YOUR GOAL » Find the line containing "discount: 100.00 -> none" in the entries below. Restate it and each line after it, word for word, up to and including the line containing "total: 5339.90 -> 7882.90".

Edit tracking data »

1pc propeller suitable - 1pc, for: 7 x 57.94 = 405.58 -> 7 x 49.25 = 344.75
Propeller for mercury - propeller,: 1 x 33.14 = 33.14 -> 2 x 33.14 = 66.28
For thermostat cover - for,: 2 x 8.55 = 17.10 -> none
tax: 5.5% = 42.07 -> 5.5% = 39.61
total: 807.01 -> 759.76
...
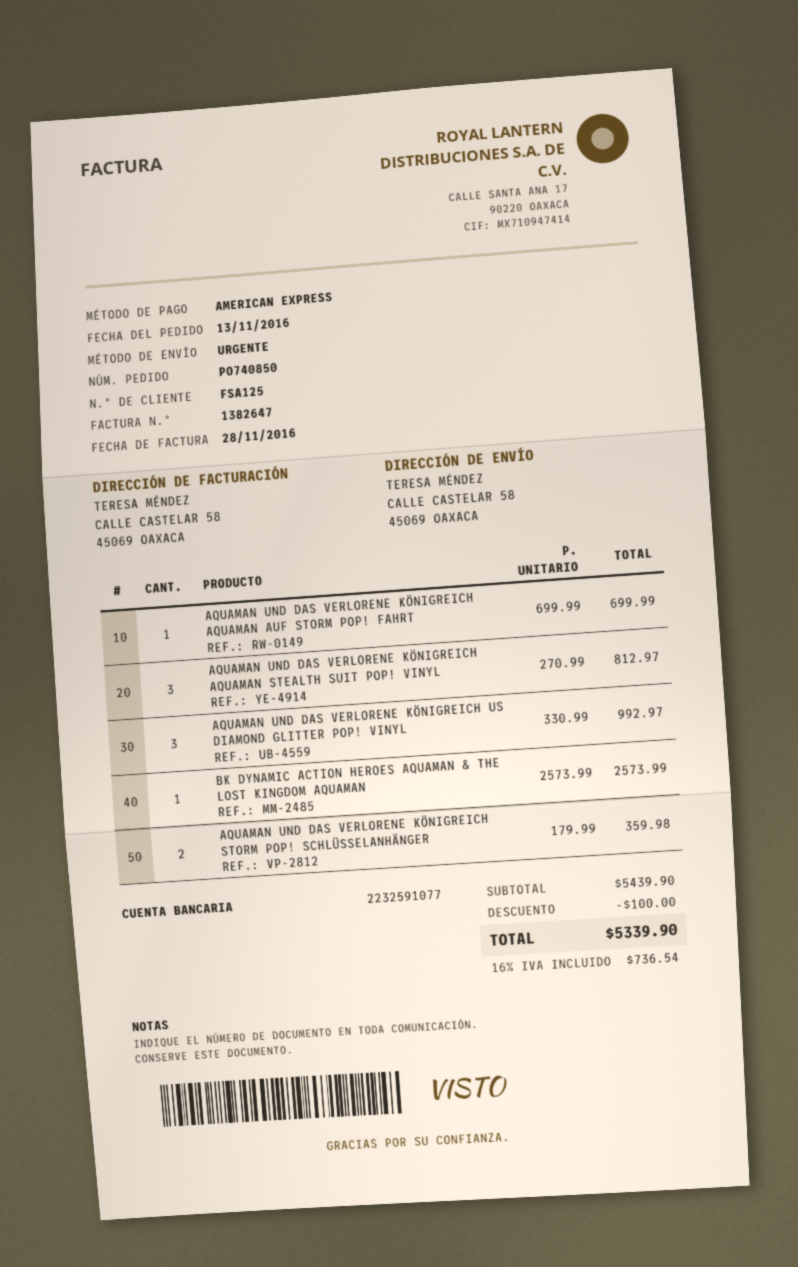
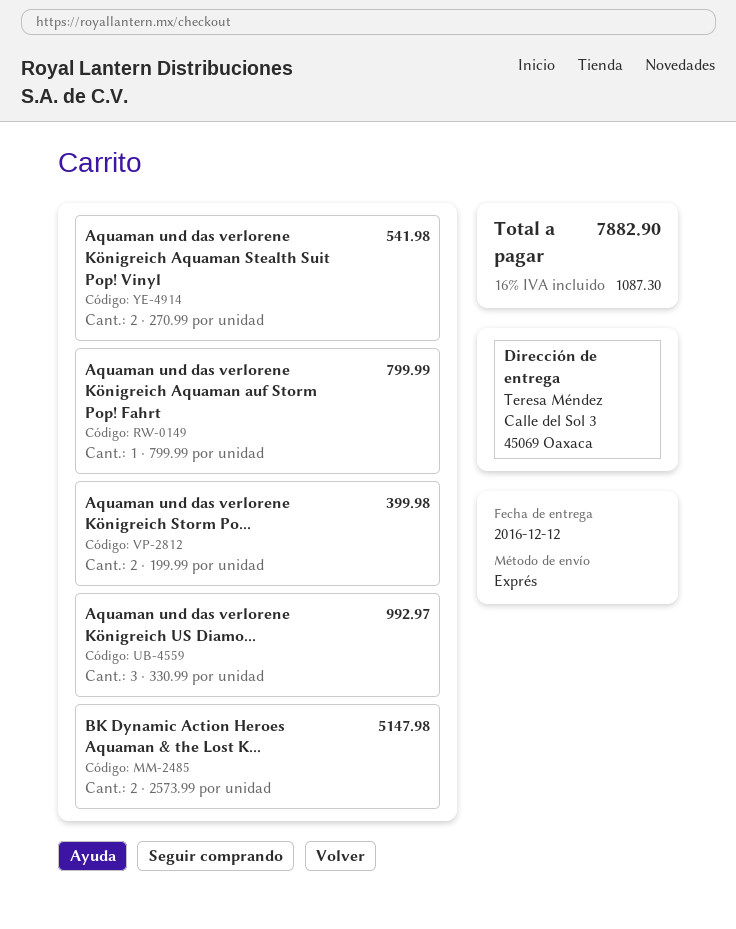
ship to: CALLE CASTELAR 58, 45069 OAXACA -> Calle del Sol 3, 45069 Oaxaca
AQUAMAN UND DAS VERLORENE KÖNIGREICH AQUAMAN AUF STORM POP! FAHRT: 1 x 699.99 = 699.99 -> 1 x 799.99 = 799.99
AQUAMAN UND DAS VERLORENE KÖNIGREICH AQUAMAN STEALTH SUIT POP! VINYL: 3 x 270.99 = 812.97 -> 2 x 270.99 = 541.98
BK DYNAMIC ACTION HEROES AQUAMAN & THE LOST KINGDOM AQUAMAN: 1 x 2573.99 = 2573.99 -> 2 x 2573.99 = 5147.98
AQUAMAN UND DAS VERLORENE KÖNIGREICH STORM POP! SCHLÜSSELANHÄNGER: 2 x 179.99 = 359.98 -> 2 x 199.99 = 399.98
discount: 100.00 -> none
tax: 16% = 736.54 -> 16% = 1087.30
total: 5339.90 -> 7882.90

RESULT OF THIS TASK »
discount: 100.00 -> none
tax: 16% = 736.54 -> 16% = 1087.30
total: 5339.90 -> 7882.90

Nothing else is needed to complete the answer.